Research by the US National Institutes of Health found people on ultra-processed diets ate 500 more daily calories, gaining an extra 2lb (0.9kg) in two weeks, against those eating a minimally processed diet containing the same nutrients.
Fix it: Switch to wholefoods such as beans, pulses, nuts and seeds. “A wholefood, plant-based diet is associated with a reduction in saturated-fat intake and increase in fibre which can aid weight management,” says Hope.
You’re relying on a ‘magic bullet’
Your friends swear by intermittent fasting, but it’s not working for you? Be honest about your eating, says Aisling Pigott, registered dietitian and spokesman for the British Dietetic Association. Are you overdoing it during your eight-hour “eating window”?
“So often, we’re drawn to quick-fix solutions, forgetting the importance of balance,” says Pigott. “Lots of us have complicated relationships with food, so while time-restricted eating can work well for some, for others, the idea of ‘free foods’ can fuel overeating.”

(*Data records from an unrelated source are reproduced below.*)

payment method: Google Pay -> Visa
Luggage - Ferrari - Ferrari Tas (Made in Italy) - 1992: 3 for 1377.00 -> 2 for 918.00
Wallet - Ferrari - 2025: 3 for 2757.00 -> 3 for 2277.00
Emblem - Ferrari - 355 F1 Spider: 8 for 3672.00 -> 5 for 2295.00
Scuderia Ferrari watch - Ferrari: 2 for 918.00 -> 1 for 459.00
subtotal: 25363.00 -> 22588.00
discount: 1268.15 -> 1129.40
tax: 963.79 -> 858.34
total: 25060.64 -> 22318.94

Fix it: “When we look at making our meals more about nourishing our bodies as opposed to what we can cut out, we often find our weight stabilises,” says Pigott. “Eat small portions of carbs, protein, fruit and veg in every meal to feel more satisfied.”
You are battling your ‘set point’
“Your brain hates it when you lose weight,” says Giles Yeo, professor of molecular neuroendocrinology at the MRC Metabolic Diseases Unit at the University of Cambridge. “It sees it as reducing your survival chances, so attempts to drag you, kicking and screaming, back up to what your previous weight was.”

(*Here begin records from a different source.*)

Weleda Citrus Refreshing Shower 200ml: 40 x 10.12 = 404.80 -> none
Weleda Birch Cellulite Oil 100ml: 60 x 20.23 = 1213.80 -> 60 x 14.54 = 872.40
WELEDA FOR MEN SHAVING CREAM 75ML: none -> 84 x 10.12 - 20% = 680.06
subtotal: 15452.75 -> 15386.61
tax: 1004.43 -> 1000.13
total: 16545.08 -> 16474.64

Your brain’s first response is to make you hungrier, says Yeo, so try eating foods that make you feel full. “Foods that take longer to digest travel further down the gut, meaning more gut hormones are released, so you feel fuller,” he explains. “Two foods fit this criterion. The first is protein, from any source: tofu, beans, fish, meat.
“It’s chemically the most complex of the three macronutrients so takes longer to digest and more energy to metabolise, making you feel fuller. The second food is fibre, which has the same effect. It can be from a variety of sources – the more the merrier.”
Fix it: “Whatever diet you’re following, aim to eat 16 per cent of your energy from protein and as much fibre as you can,” says Yeo. “We probably need to double the amount we’re having to 30g a day.”